How a Monster El Niño Transforms the World’s Weather
From crippling drought in southern Africa to a record number of February tornadoes in the U.S. Southeast, an exceptionally strong El Niño has been making headlines around the globe as it tampers with the world’s weather.
While the event has begun its slow decline, those wide-ranging impacts will continue to be felt for weeks and months to come — good news for those in California, who need El Niño-Fuelled rains, but bad news for the many areas, like Indonesia, which is suffering from deep drought, food and water shortages, and wildfires.
Already this year, El Niño-related weather has cost billions of dollars in damage and left some 100 million people facing food and water shortages.
First, the big picture: El Niño is most known for shifting a large pool of warm ocean waters from the western to the central and eastern tropical Pacific. That shift changes where heat is pumped into the tropical atmosphere, disrupting its typical circulation patterns. Those local disruptions cause a domino effect through the global atmosphere that can alter weather thousands of miles away.

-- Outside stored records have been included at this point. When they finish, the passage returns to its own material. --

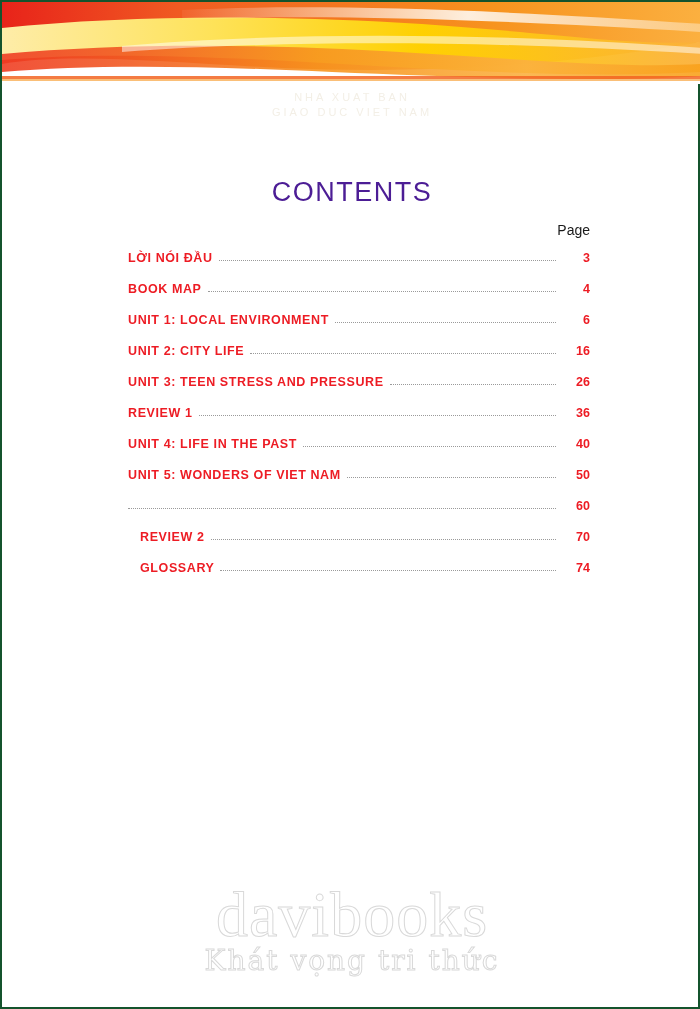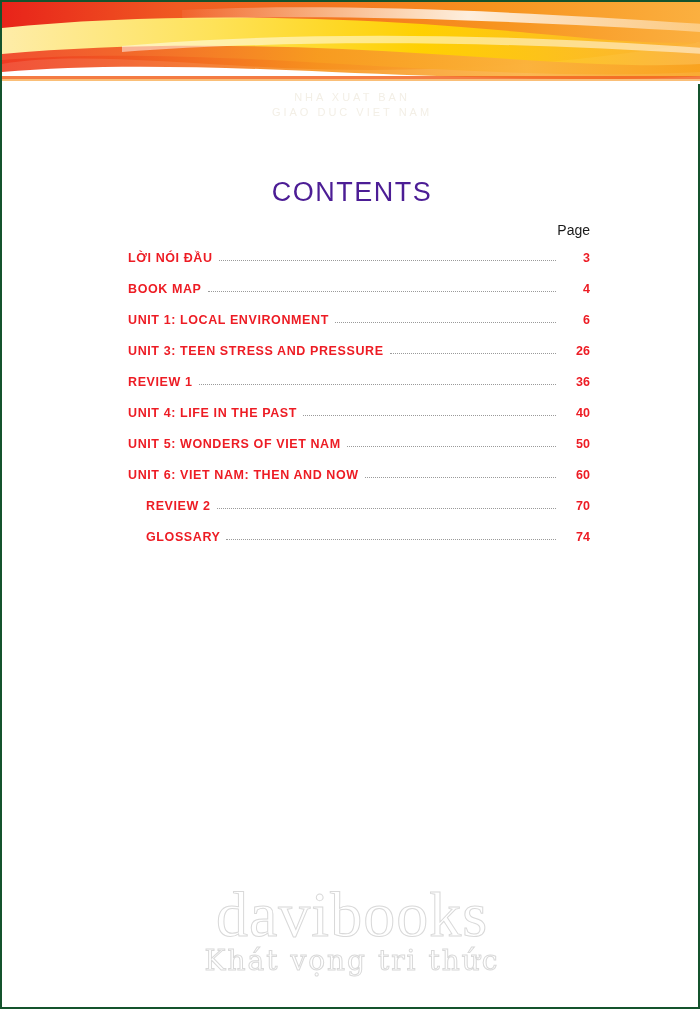--- a/index.html
+++ b/index.html
@@ -99,21 +99,21 @@
   .toc-label {
     color: #ed1c24;
     font-size: 12.5px;
     font-weight: bold;
     letter-spacing: 0.6px;
     line-height: 16px;
     padding-right: 6px;
   }
 
   .toc-label.indent {
-    margin-left: 6px;
+    margin-left: 0;
     padding-left: 12px;
   }
 
   .toc-dots {
     flex: 1 1 auto;
     border-bottom: 1px dotted #9a9a9a;
     height: 10px;
     margin-bottom: 3px;
   }
 
@@ -225,20 +225,25 @@
       <span class="toc-dots"></span>
       <span class="toc-page">4</span>
     </div>
 
     <div class="toc-row">
       <span class="toc-label">UNIT 1: LOCAL ENVIRONMENT</span>
       <span class="toc-dots"></span>
       <span class="toc-page">6</span>
     </div>
 
+    <div class="toc-row">
+      <span class="toc-label">UNIT 2: CITY LIFE</span>
+      <span class="toc-dots"></span>
+      <span class="toc-page">16</span>
+    </div>
 
     <div class="toc-row">
       <span class="toc-label">UNIT 3: TEEN STRESS AND PRESSURE</span>
       <span class="toc-dots"></span>
       <span class="toc-page">26</span>
     </div>
 
     <div class="toc-row">
       <span class="toc-label">REVIEW 1</span>
       <span class="toc-dots"></span>
@@ -251,21 +256,20 @@
       <span class="toc-page">40</span>
     </div>
 
     <div class="toc-row">
       <span class="toc-label">UNIT 5: WONDERS OF VIET NAM</span>
       <span class="toc-dots"></span>
       <span class="toc-page">50</span>
     </div>
 
     <div class="toc-row">
-      <span class="toc-label">UNIT 6: VIET NAM: THEN AND NOW</span>
       <span class="toc-dots"></span>
       <span class="toc-page">60</span>
     </div>
 
     <div class="toc-row">
       <span class="toc-label indent">REVIEW 2</span>
       <span class="toc-dots"></span>
       <span class="toc-page">70</span>
     </div>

There are two main circulation patterns that are affected. All around the tropics is a pattern of rising and sinking air — like a vertical loop — called the Walker Circulation. The rising air corresponds to areas of unsettled, rainy weather, while the sinking air creates a stable, dry clime. Normally in the tropical Pacific, a major area of rising air is found over the western portions, where the warmest waters are found. With the eastward shift from El Niño, that rising air (and its sinking counterpart) move eastward as well. This displacement shifts the other branches of the Walker Circulation around the tropics, pushing wetter weather over areas that might normally be dry and vice versa. These areas typically see some of the strongest impacts from El Niño because they are in a region more directly linked to it.
The changes in the Walker Circulation in turn cause shifts in another looping pattern called the Hadley Circulation that runs north-to-south to the Walker’s east-to-west. And those changes in the Hadley Circulation can affect the subtropical jet stream — an area of fast-moving air that guides storms — in both the Northern and Southern hemispheres. This is how El Niño can affect regions far from the tropics.
The changes in these main circulation patterns interact with other factors, like seasonal monsoons and other major climate patterns, which is why none of the typical impacts associated with El Niño are guaranteed. It merely shifts the odds in their favour.